◆ What is required
Within the entries below, the lines from the one with "by an administrator" through the one with "stores user info" are to be set down exactly, both ends kept.

◆ Available data
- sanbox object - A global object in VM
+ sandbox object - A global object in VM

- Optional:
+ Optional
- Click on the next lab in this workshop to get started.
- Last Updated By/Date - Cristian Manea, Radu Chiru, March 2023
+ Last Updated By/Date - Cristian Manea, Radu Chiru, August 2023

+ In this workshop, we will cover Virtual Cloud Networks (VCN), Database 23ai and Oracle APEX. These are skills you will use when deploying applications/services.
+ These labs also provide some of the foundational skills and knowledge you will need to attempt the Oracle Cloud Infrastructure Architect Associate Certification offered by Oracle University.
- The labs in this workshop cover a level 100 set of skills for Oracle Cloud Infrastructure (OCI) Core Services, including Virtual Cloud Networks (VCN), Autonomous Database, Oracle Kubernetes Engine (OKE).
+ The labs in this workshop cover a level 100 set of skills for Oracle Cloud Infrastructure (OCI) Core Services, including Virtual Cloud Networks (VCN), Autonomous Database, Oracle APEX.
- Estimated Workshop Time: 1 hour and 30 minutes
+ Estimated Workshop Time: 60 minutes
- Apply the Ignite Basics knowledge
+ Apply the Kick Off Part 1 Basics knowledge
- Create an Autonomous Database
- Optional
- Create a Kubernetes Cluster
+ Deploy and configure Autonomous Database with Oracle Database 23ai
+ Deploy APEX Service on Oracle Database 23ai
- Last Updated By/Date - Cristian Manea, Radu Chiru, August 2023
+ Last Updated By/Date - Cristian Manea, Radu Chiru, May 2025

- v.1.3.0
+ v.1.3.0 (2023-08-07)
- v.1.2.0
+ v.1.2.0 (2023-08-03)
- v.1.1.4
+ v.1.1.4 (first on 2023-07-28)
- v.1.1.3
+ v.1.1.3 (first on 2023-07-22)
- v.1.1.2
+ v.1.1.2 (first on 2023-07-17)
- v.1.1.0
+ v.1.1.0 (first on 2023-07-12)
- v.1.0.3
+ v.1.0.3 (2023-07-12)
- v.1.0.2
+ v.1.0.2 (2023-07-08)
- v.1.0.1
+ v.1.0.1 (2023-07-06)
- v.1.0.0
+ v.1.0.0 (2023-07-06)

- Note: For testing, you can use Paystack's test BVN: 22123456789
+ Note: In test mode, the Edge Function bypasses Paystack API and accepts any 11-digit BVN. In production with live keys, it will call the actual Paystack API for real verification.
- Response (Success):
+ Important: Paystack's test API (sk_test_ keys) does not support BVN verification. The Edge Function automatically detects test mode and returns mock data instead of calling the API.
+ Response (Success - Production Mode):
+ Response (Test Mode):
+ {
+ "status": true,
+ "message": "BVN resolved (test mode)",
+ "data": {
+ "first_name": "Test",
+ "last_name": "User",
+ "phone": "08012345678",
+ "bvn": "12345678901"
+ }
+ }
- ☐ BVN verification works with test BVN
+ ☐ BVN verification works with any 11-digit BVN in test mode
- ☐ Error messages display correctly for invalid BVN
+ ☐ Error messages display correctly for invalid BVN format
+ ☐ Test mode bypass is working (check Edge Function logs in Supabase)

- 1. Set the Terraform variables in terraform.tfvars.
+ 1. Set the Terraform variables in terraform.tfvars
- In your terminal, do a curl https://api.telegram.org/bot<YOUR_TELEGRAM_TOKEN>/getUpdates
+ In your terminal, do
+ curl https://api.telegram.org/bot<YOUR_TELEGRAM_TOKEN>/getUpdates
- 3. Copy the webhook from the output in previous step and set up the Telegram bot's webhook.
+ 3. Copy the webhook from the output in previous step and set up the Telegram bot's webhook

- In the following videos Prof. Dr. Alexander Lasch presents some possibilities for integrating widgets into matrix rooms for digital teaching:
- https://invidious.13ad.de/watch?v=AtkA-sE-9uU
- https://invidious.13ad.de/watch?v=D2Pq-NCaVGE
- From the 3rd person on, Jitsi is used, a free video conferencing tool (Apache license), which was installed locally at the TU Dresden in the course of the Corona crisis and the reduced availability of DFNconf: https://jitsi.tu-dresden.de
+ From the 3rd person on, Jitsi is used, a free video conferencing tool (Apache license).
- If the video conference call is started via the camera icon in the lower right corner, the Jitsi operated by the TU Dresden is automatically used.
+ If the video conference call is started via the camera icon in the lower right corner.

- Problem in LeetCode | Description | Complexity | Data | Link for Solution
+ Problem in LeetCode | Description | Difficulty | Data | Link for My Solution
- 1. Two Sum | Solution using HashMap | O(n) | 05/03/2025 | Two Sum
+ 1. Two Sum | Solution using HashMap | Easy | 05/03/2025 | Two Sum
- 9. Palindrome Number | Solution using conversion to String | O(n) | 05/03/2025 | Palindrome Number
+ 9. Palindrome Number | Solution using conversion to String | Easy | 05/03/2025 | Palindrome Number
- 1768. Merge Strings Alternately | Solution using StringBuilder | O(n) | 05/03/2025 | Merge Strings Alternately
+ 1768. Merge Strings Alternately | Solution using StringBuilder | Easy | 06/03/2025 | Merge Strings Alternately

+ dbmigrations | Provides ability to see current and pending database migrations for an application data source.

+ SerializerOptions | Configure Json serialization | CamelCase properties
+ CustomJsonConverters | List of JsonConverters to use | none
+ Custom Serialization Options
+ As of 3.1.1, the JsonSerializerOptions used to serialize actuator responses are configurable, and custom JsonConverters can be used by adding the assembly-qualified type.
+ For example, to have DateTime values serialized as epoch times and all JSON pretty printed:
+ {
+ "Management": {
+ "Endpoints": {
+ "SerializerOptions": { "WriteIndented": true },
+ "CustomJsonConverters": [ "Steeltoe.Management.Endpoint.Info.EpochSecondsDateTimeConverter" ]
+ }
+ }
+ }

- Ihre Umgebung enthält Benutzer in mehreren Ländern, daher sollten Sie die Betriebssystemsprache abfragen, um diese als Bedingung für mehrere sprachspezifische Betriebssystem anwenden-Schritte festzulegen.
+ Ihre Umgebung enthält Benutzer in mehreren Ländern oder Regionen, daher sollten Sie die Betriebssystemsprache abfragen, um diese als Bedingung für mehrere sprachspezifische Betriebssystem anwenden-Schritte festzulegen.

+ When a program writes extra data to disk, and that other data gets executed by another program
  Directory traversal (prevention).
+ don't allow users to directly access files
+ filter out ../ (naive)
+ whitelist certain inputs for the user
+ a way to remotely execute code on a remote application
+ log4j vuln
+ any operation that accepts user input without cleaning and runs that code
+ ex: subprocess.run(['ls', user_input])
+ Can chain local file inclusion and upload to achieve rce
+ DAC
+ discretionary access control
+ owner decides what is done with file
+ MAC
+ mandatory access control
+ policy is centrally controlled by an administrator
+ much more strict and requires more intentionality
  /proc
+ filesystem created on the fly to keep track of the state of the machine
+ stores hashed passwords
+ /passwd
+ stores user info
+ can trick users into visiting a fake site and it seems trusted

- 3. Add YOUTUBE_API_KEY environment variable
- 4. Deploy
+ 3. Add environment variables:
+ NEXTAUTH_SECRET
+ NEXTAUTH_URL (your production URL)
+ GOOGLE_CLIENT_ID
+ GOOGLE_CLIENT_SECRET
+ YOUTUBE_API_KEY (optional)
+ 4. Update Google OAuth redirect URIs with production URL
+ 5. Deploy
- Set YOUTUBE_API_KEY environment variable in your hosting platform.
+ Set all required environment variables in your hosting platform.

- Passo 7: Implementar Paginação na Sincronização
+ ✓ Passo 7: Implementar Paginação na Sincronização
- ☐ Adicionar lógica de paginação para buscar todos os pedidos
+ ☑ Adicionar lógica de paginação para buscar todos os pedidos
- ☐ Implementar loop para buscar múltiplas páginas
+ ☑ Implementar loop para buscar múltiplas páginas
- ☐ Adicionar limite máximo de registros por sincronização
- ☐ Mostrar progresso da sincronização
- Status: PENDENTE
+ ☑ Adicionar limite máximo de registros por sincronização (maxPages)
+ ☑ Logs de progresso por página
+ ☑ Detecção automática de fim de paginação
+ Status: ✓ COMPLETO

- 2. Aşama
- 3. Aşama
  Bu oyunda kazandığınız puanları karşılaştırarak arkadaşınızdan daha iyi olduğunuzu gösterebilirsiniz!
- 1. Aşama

◆ Problem solution
+ policy is centrally controlled by an administrator
+ much more strict and requires more intentionality
  /proc
+ filesystem created on the fly to keep track of the state of the machine
+ stores hashed passwords
+ /passwd
+ stores user info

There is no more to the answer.